▸ Source data:
>>>
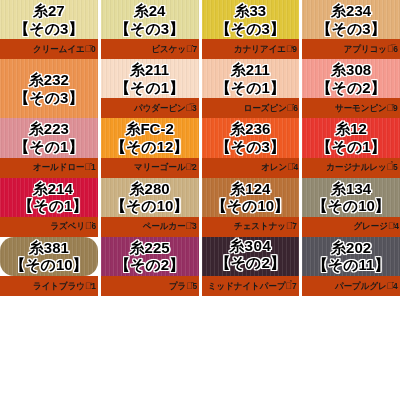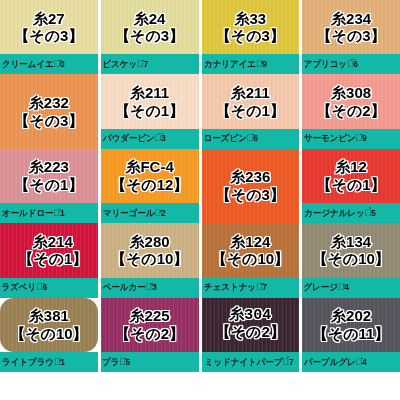--- a/index.html
+++ b/index.html
@@ -20,7 +20,7 @@
     column-gap: 3px;
     row-gap: 0px;
     width: 400px;
-    height: 372px;
+    height: 296px;
     box-sizing: border-box;
   }
   .swatch-cell {

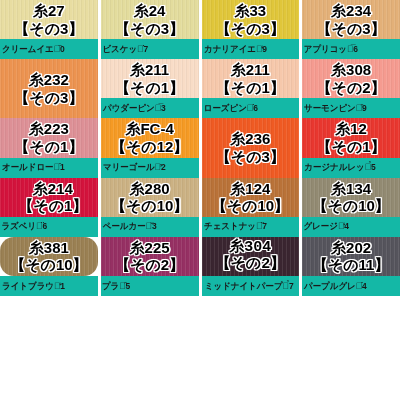--- a/index.html
+++ b/index.html
@@ -70,10 +70,10 @@
   .swatch-label-band {
     flex: 0 0 20px;
     height: 20px;
-    background: #14b8a6;
+    background: #c2410c;
     display: flex;
     align-items: center;
-    justify-content: flex-start;
+    justify-content: flex-end;
   }
   .swatch-name {
     font-size: 9px;

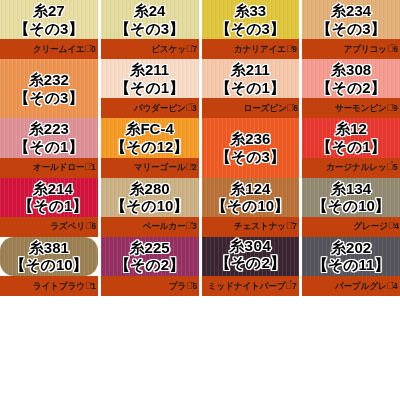--- a/index.html
+++ b/index.html
@@ -168,7 +168,7 @@
     </div>
     <div class="swatch-cell">
       <div class="swatch-color" style="background-color: rgb(245, 154, 36);">
-        <div class="swatch-code">糸FC-4</div>
+        <div class="swatch-code">糸FC-2</div>
         <div class="swatch-group">【その12】</div>
       </div>
       <div class="swatch-label-band">

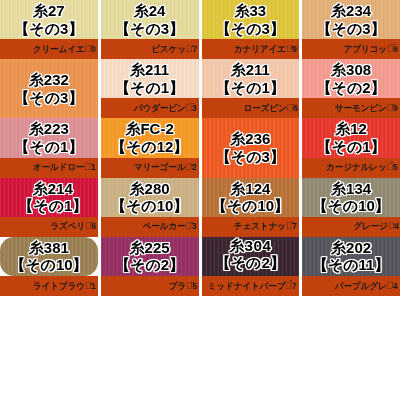--- a/index.html
+++ b/index.html
@@ -180,6 +180,9 @@
         <div class="swatch-code">糸236</div>
         <div class="swatch-group">【その3】</div>
       </div>
+      <div class="swatch-label-band">
+        <div class="swatch-name">オレンジ̑4</div>
+      </div>
     </div>
     <div class="swatch-cell">
       <div class="swatch-color" style="background-color: rgb(232, 55, 47);">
<<<
Look for the string "name" in the records, and copy every line where it is found.

▸ Response box:
   .swatch-name {
+        <div class="swatch-name">オレンジ̑4</div>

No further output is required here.